- Work task: Return the lines below in which the string "Power" occurs.

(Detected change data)
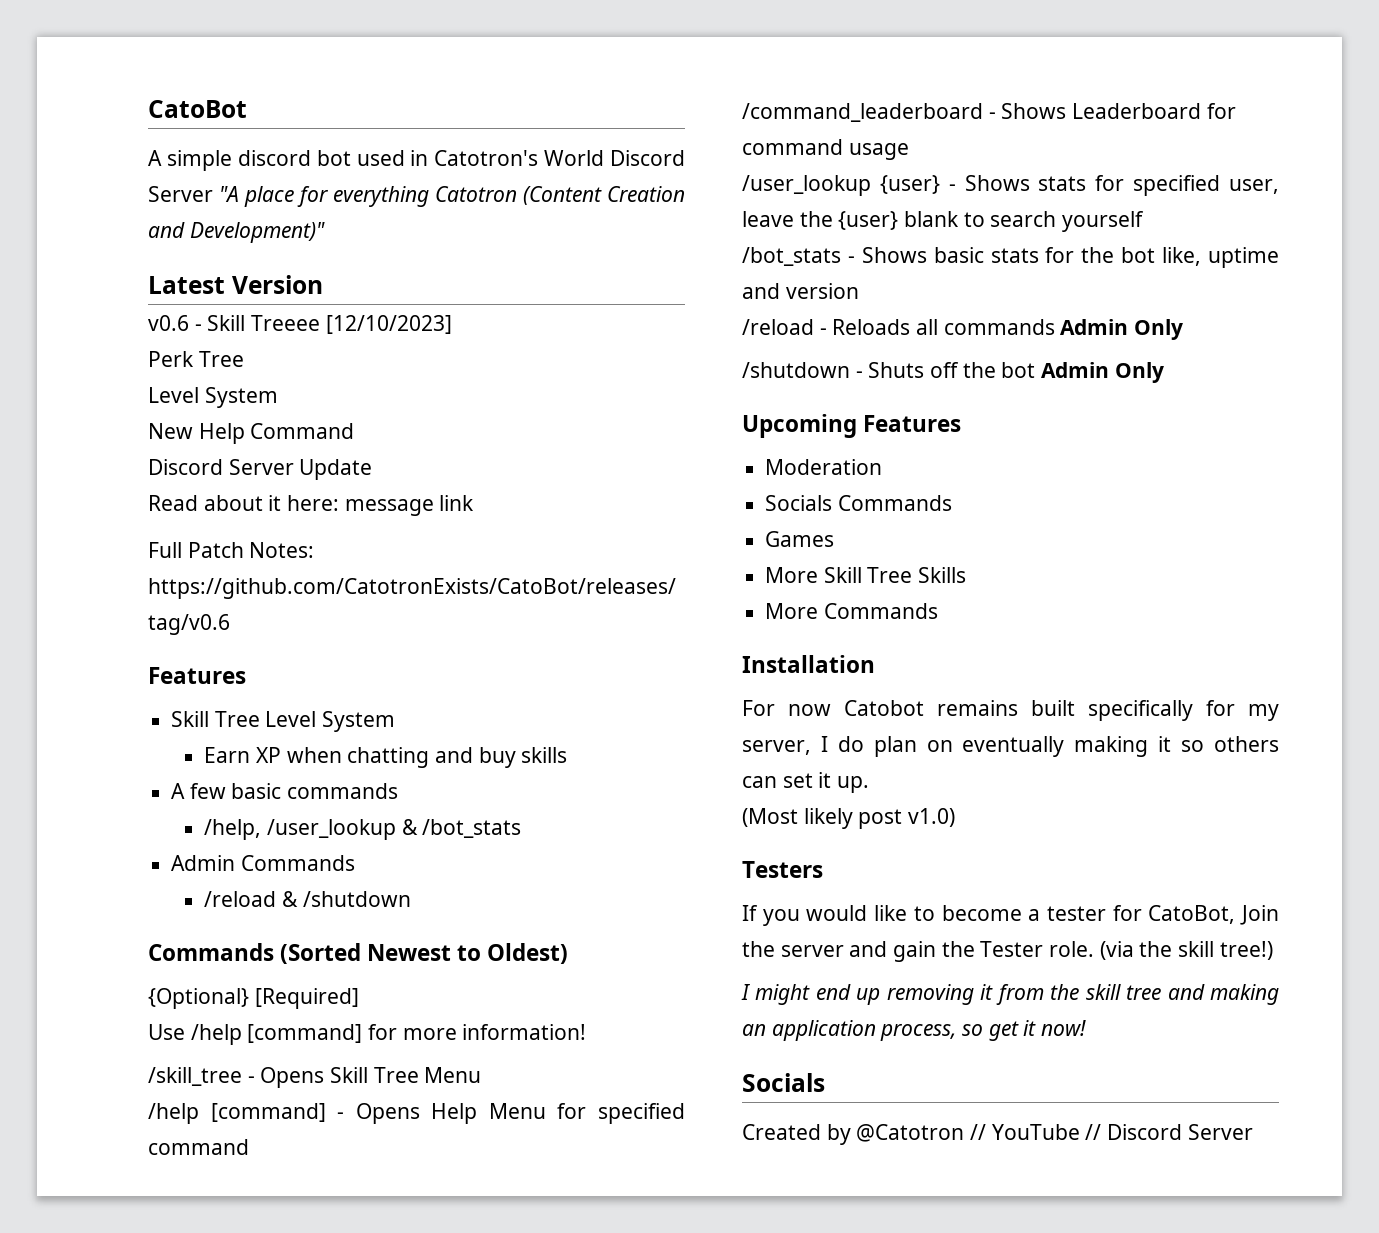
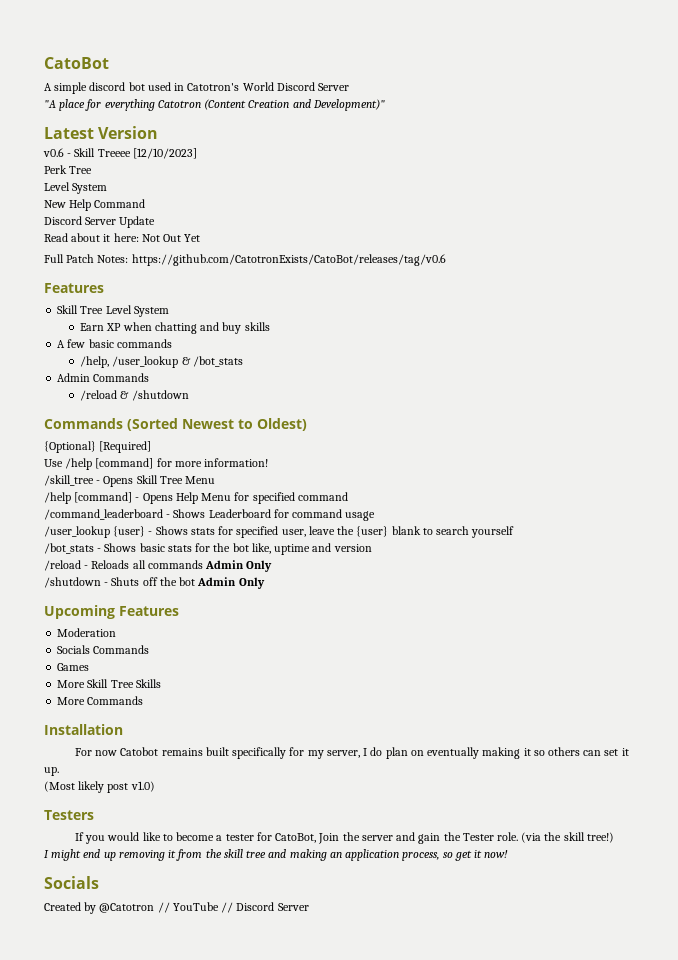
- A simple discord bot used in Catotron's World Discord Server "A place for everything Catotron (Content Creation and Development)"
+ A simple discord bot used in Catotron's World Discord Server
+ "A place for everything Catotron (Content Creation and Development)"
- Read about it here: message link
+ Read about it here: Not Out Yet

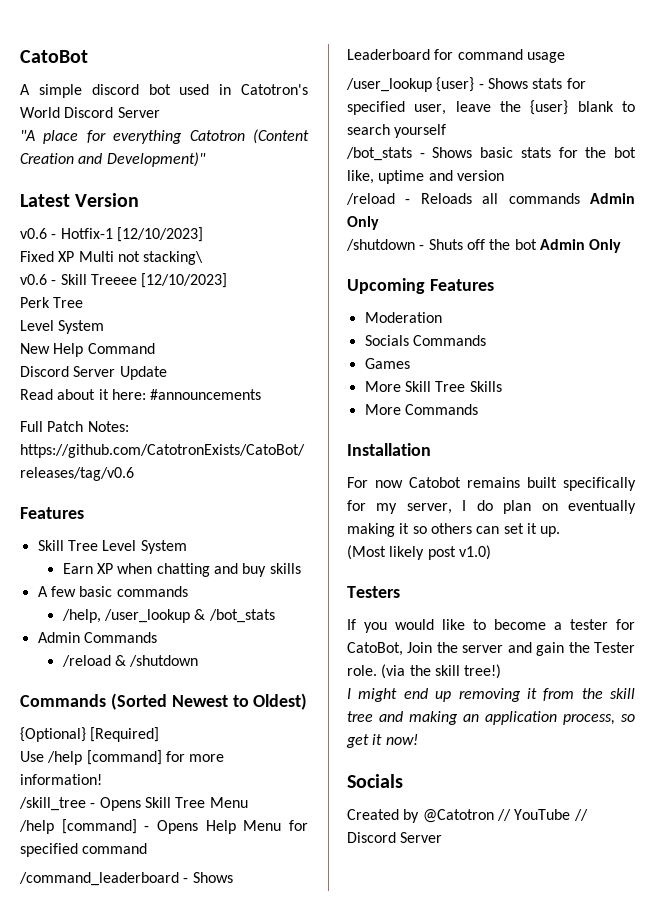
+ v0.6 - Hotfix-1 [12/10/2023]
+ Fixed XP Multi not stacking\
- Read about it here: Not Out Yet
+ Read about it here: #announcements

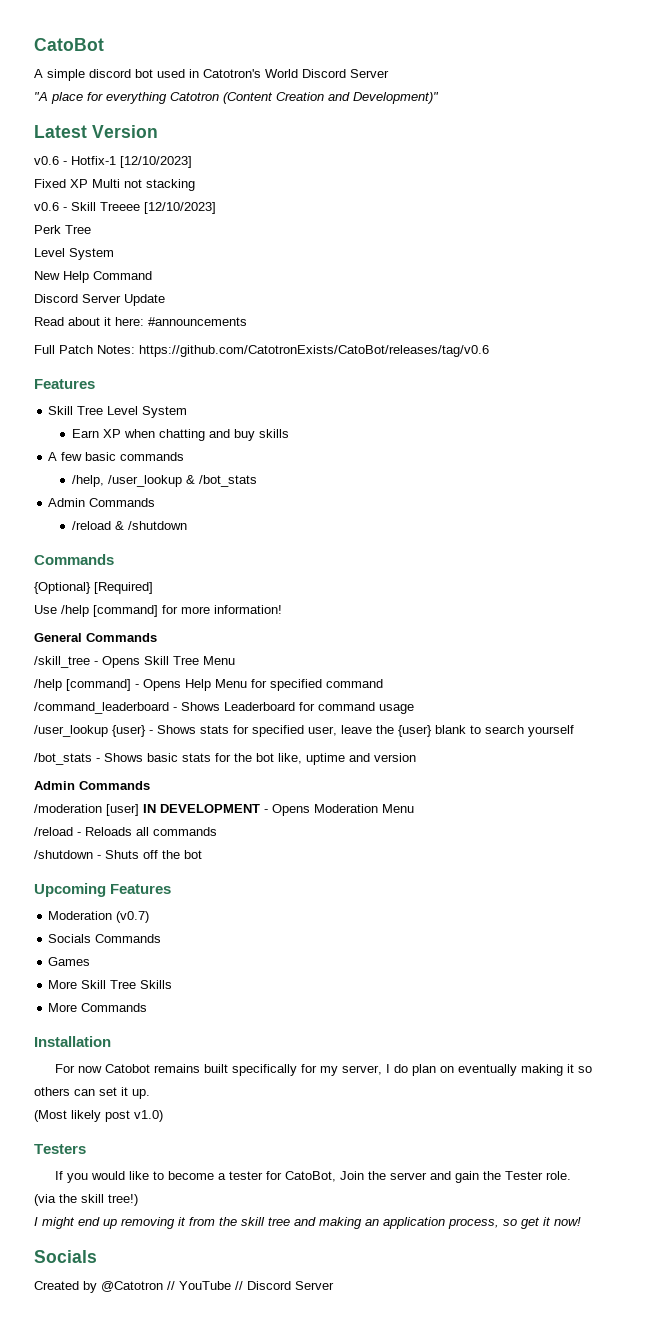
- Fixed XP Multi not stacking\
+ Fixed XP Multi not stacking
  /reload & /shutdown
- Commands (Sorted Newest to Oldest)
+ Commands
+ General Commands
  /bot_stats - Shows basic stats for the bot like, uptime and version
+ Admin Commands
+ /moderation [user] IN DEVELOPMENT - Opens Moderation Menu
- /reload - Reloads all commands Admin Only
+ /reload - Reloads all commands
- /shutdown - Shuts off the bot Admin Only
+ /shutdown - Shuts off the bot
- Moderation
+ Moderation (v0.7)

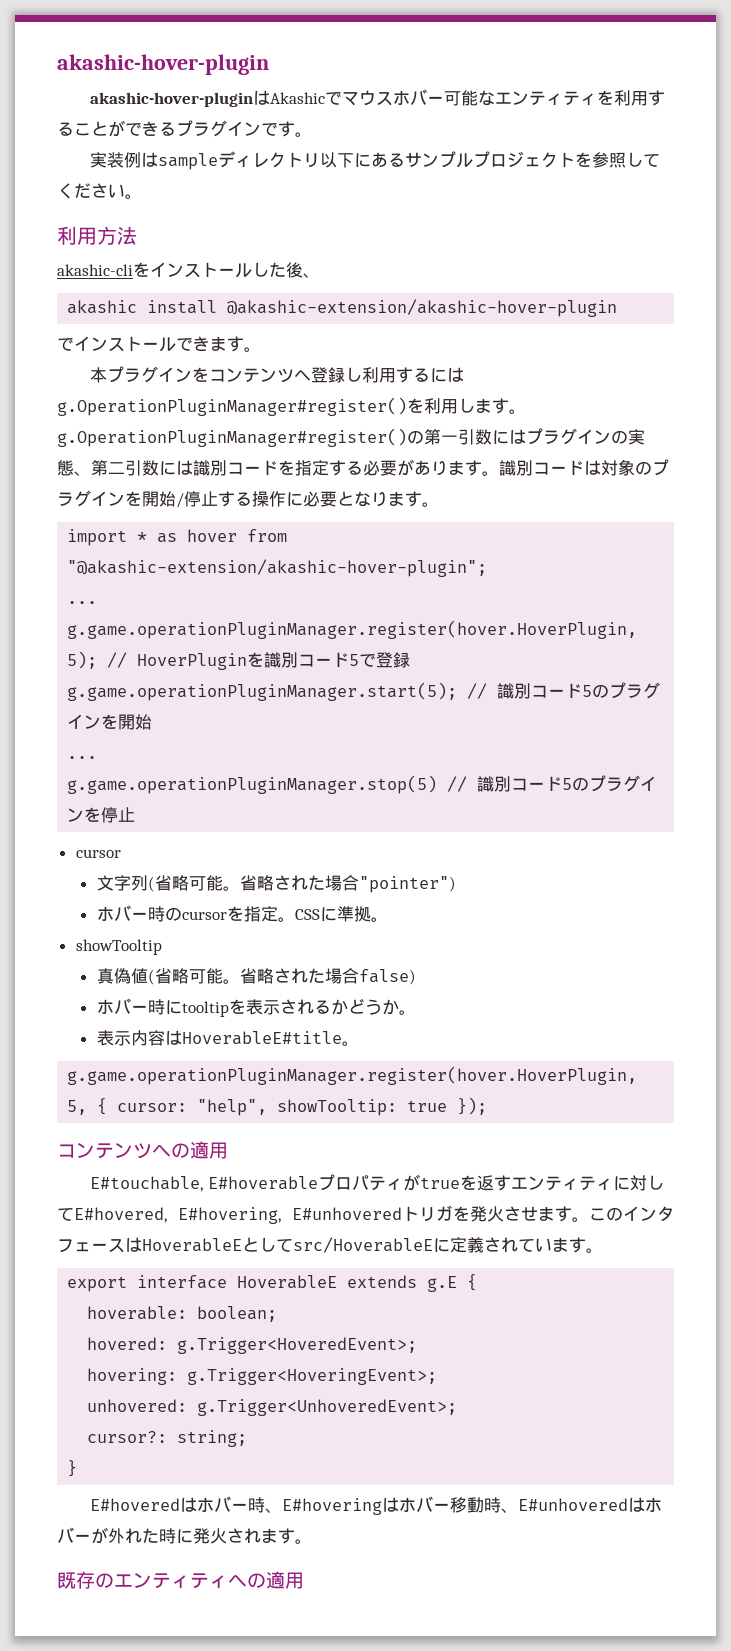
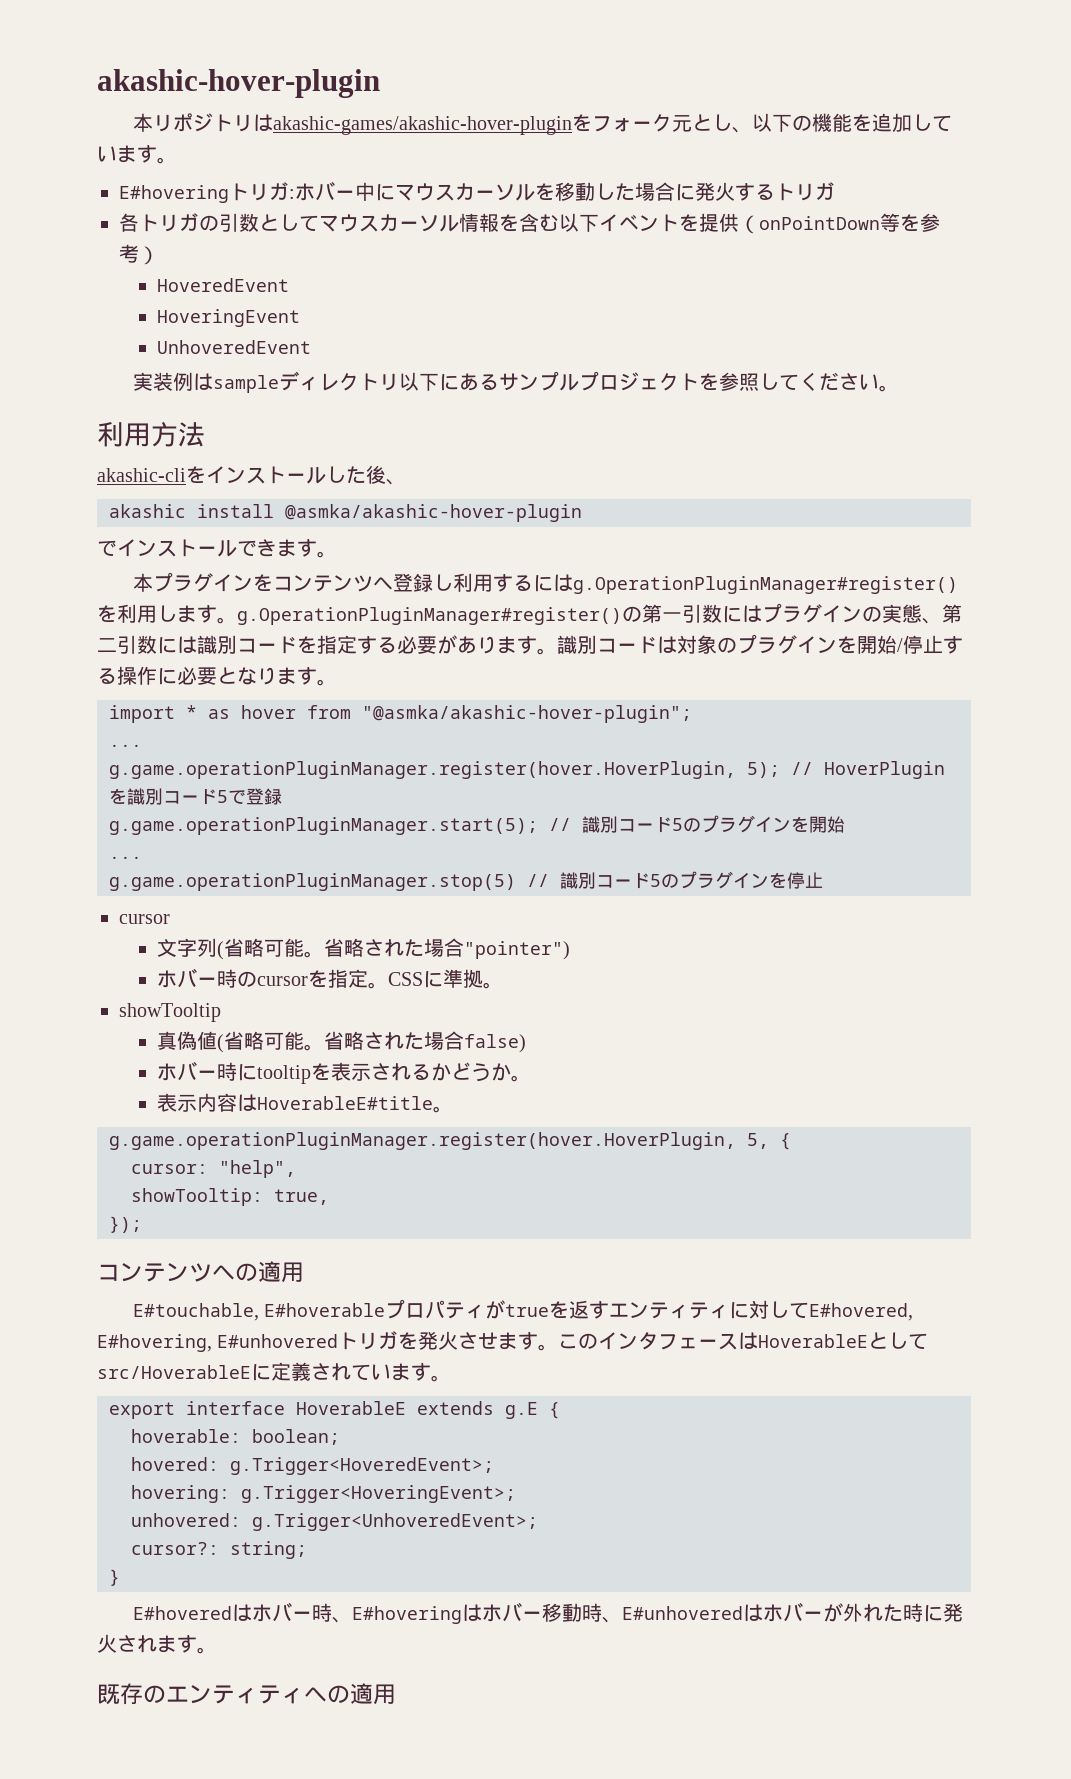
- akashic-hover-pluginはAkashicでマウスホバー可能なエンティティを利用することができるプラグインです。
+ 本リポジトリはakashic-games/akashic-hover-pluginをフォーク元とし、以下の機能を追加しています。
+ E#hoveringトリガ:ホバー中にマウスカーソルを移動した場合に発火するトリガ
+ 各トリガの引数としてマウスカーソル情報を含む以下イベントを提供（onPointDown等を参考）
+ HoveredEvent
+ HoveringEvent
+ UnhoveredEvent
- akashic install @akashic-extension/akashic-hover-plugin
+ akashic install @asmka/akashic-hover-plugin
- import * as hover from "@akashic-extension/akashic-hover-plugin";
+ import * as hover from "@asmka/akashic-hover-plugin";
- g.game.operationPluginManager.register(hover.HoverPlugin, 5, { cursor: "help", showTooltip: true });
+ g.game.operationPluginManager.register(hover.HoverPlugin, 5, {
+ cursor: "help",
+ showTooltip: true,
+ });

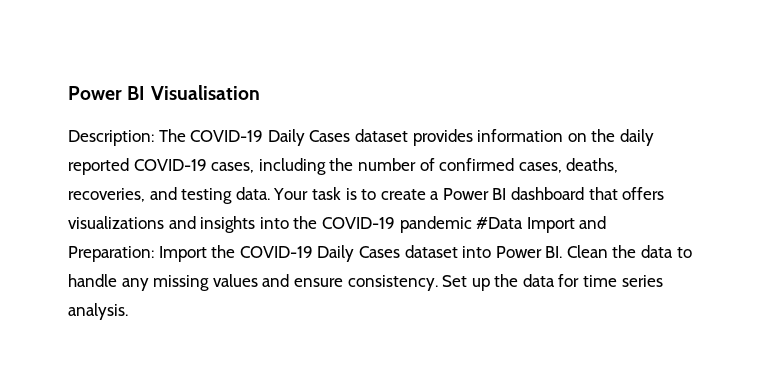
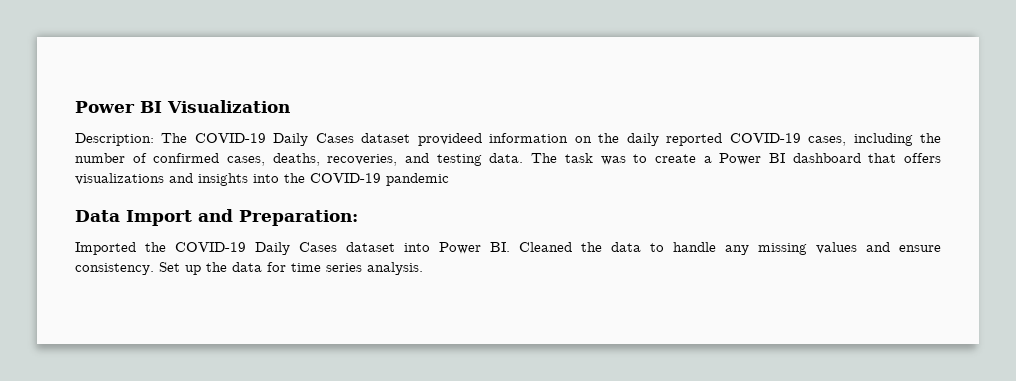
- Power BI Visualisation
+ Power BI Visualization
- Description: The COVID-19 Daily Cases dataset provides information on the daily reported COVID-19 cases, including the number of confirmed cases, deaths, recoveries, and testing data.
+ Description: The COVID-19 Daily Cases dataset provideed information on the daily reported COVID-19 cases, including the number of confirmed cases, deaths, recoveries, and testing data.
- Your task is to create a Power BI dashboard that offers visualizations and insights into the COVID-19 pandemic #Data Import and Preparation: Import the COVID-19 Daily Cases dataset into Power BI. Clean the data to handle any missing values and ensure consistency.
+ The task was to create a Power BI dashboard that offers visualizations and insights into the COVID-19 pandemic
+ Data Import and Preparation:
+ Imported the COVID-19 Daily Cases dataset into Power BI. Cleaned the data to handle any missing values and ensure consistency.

- Answer below:
- Power BI Visualisation
+ Power BI Visualization
- Your task is to create a Power BI dashboard that offers visualizations and insights into the COVID-19 pandemic #Data Import and Preparation: Import the COVID-19 Daily Cases dataset into Power BI. Clean the data to handle any missing values and ensure consistency.
+ The task was to create a Power BI dashboard that offers visualizations and insights into the COVID-19 pandemic
+ Imported the COVID-19 Daily Cases dataset into Power BI. Cleaned the data to handle any missing values and ensure consistency.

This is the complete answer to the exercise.